When RRS score was set as the independent variable, the moderation model was significant (R² = 0.624, p < 0.001), as was the moderation effect was significant, since the R² of the interaction was higher (△R² = 0.034, △F = 5.101, p = 0.028). The coefficient of the RRS total (B = -0.024, p = 0.016), the coefficient of group (B = -2.206, p = 0.007), and the interaction between RRS total and group (B = 0.027, p = 0.028) were significant. The HC group showed a significant negative effect (Effect = -0.024, p = 0.016), while the FEP group showed an insignificant positive effect (Effect = 0.004, p = 0.597).
When the IPSM score was set as the independent variable, the moderation model was significant (R² = 0.615, p < 0.001), as was the moderation effect was significant, since the R² of the interaction was higher (△R² = 0.032, △F = 4.608, p = 0.036). Although the coefficient of the IPSM total (B = -0.013, p = 0.181) was not significant, the coefficient of group (B = -2.523, p = 0.004) and the interaction between IPSM total and group (B = 0.027, p = 0.036) were significant. The HC group showed an insignificant negative effect (Effect = -0.013, p = 0.181), while the FEP group showed an insignificant marginally significant positive effect (Effect = 0.014, p = 0.067).
Figure 1 presents the moderation effects of the PRMQ, RRS, and IPSM on the rSTG volume in each moderator group. Figure 2 shows the opposite direction of the effect in each group. In FEP group, the PRMQ, RRS, and IPSM scores positively correlated with the rSTG volume. In HC group, the scores negatively correlated with the rSTG volume.
Figure 1 (A) Moderation of the effect of self-reported psychopathology evaluations (prospective and retrospective memory questionnaire (PRMQ), ruminative response scale (RRS), and interpersonal sensitivity measure (IPSM)) on right superior temporal gyrus (rSTG) volume at values of the moderator group. (B) rSTG region (red colored).
Figure 2 Significant group dependent moderation effect between self-reported psychopathology evaluations (prospective and retrospective memory questionnaire (PRMQ), ruminative response scale (RRS), and interpersonal sensitivity measure (IPSM)) and right superior temporal gyrus (rSTG) volume. In first episode psychosis (FEP) group, the PRMQ score significantly positively correlated with the rSTG volume, also RRS and IPSM, positively correlated with the rSTG volume. In healthy control (HC) group, the PRMQ, RRS, and IPSM scores significantly negatively correlated with the rSTG volume.

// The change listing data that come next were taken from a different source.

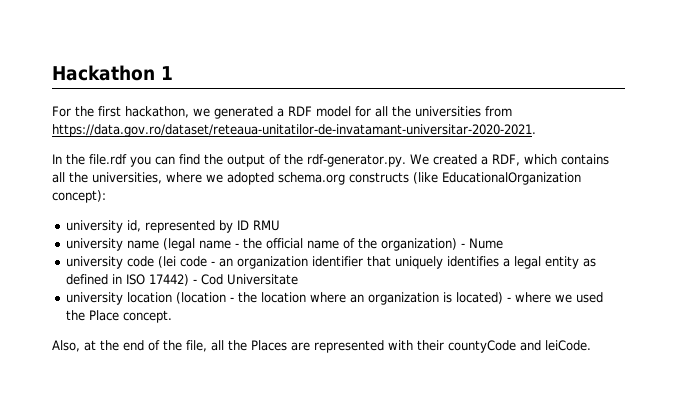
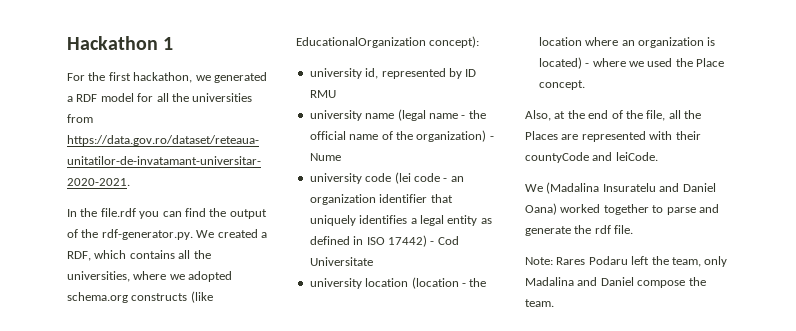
(591, 345) none -> [525,182,716,194] [525,203,719,215] [525,225,634,236] [525,256,728,267] [525,277,706,288] [525,299,554,307] // We (Madalina Insuratelu and Daniel Oana) worked together to parse and generate the rdf file. // Note: Rares Podaru left the team, only Madalina and Daniel compose the team.

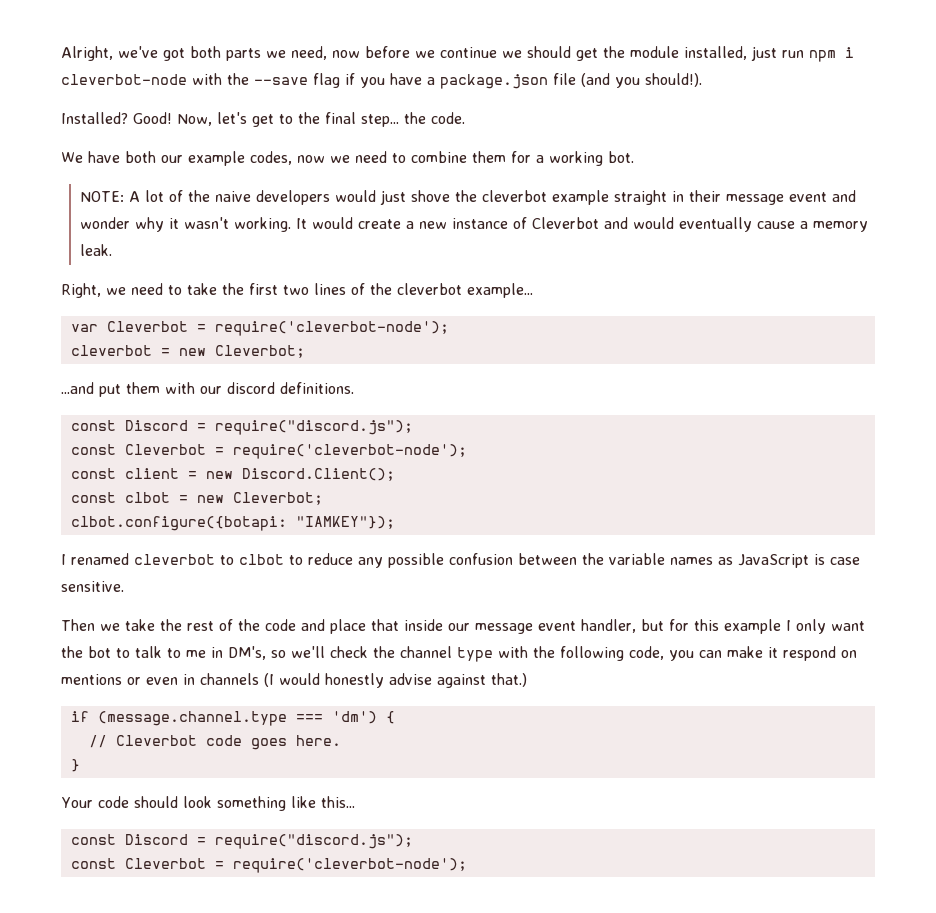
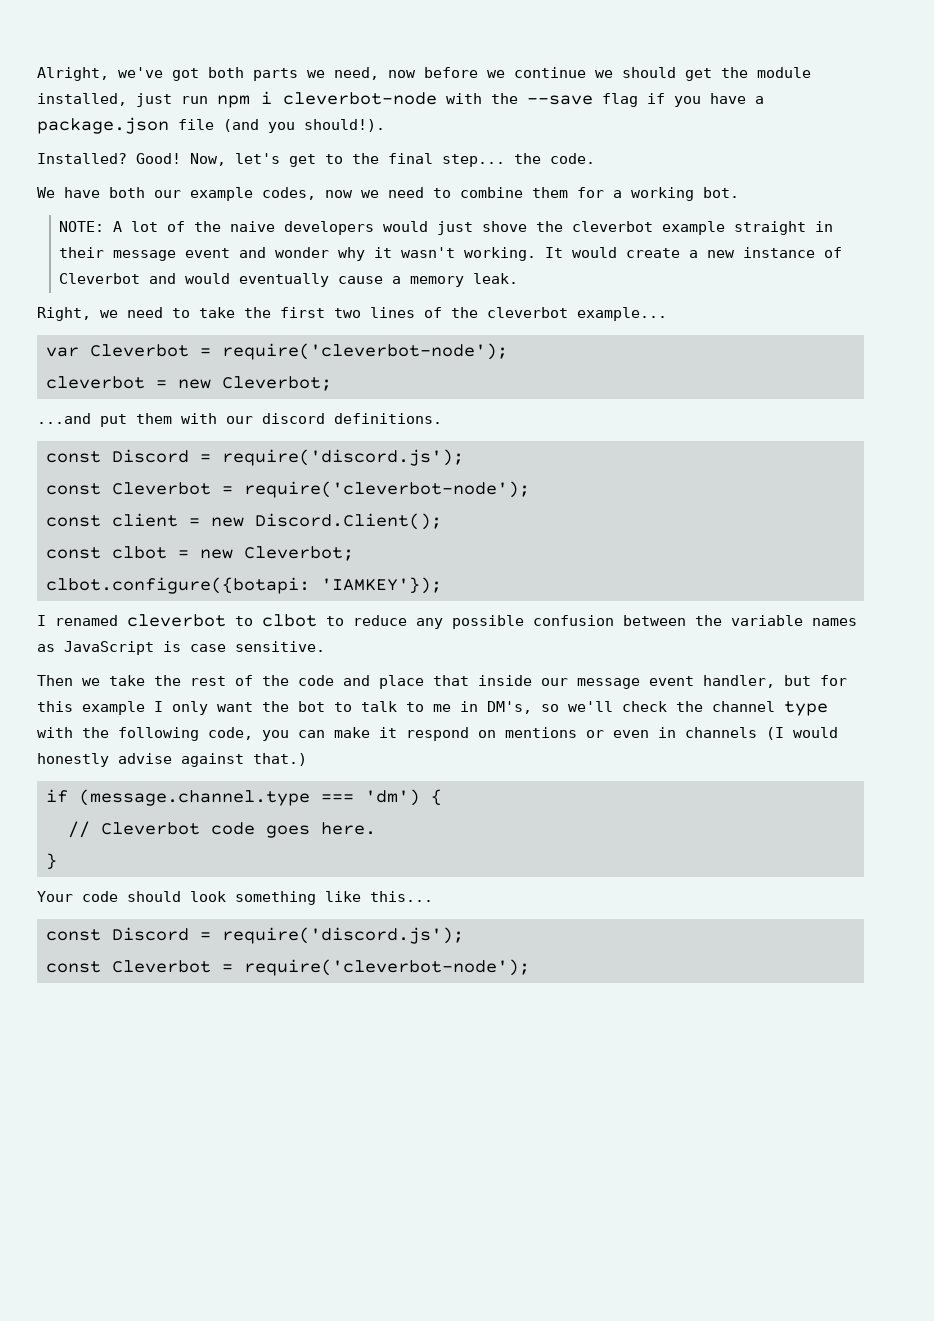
[214,420,413,435] require("discord.js"); -> [222,449,464,466] require('discord.js');
[295,516,395,529] "IAMKEY"}); -> [321,577,442,594] 'IAMKEY'});
[214,834,413,849] require("discord.js"); -> [222,927,464,944] require('discord.js');

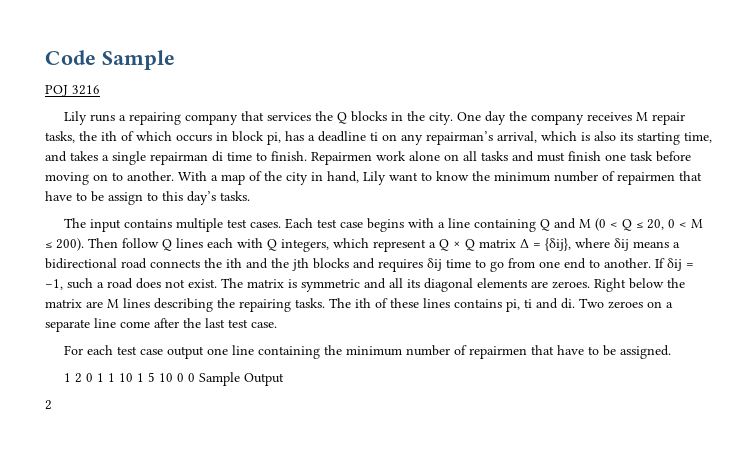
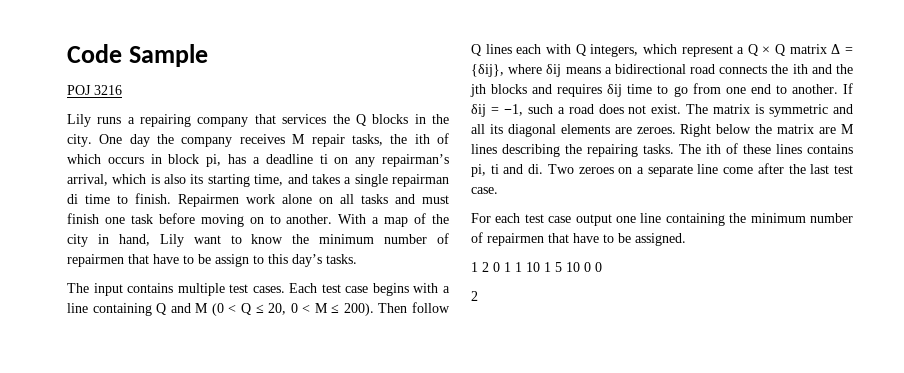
[199,372,285,386] Sample Output -> (602, 267) none

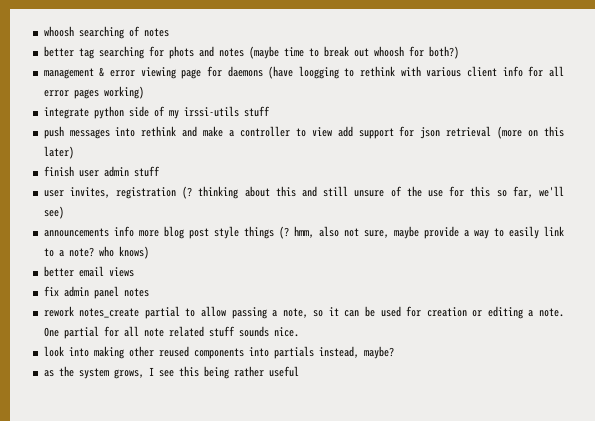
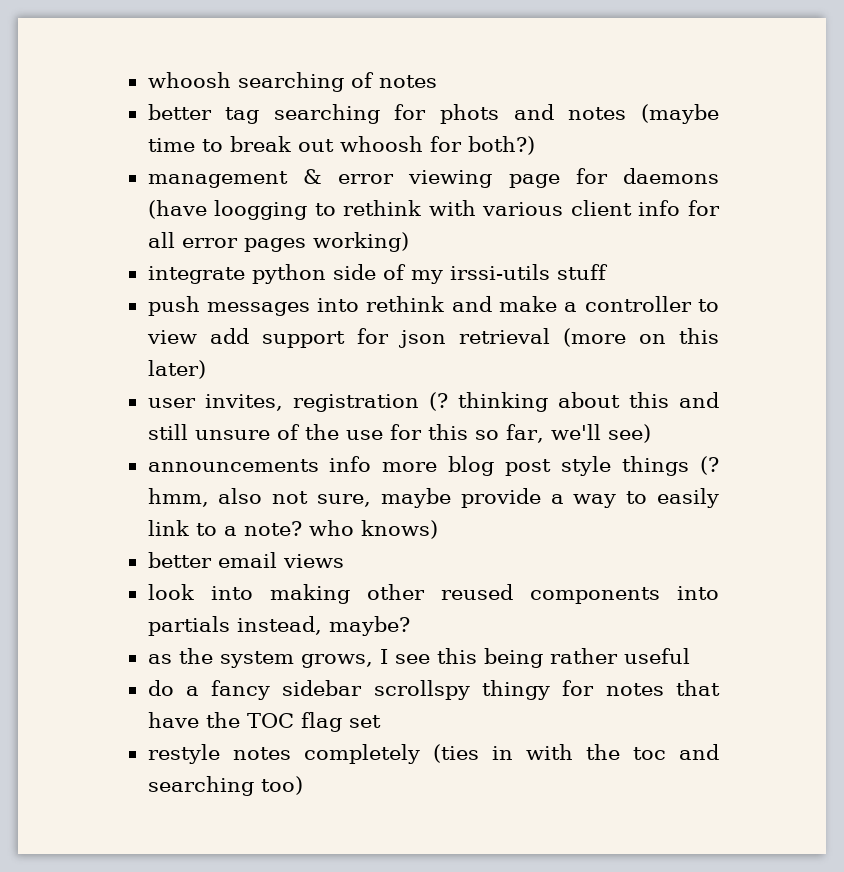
[43,166,160,177] // finish user admin stuff -> (206, 369) none
[43,286,149,299] [43,306,564,319] [43,326,299,339] // fix admin panel notes // rework notes_create partial to allow passing a note, so it can be used for creation or editing a note. One partial for all note related stuff sounds nice. -> (344, 561) none
(299, 371) none -> [147,680,720,700] [147,712,381,732] [147,744,719,764] [147,776,303,796] // do a fancy sidebar scrollspy thingy for notes that have the TOC flag set // restyle notes completely (ties in with the toc and searching too)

The present study used the PRMQ, RRS, and IPSM to explore brain volume and self-awareness of psychopathology in patients with FEP. In the FEP group, the volume of the amygdala, hippocampus, and STG were significantly lower than in the HC group, while the PRMQ, RRS, and IPSM scores were significantly higher. Significant group-dependent moderation effects were found between self-awareness of psychopathology (PRMQ, RRS, and IPSM scores) and rSTG volume. The PRMQ score was positively associated with rSTG volume in the FEP group. However, the relationship was negative in the HC group.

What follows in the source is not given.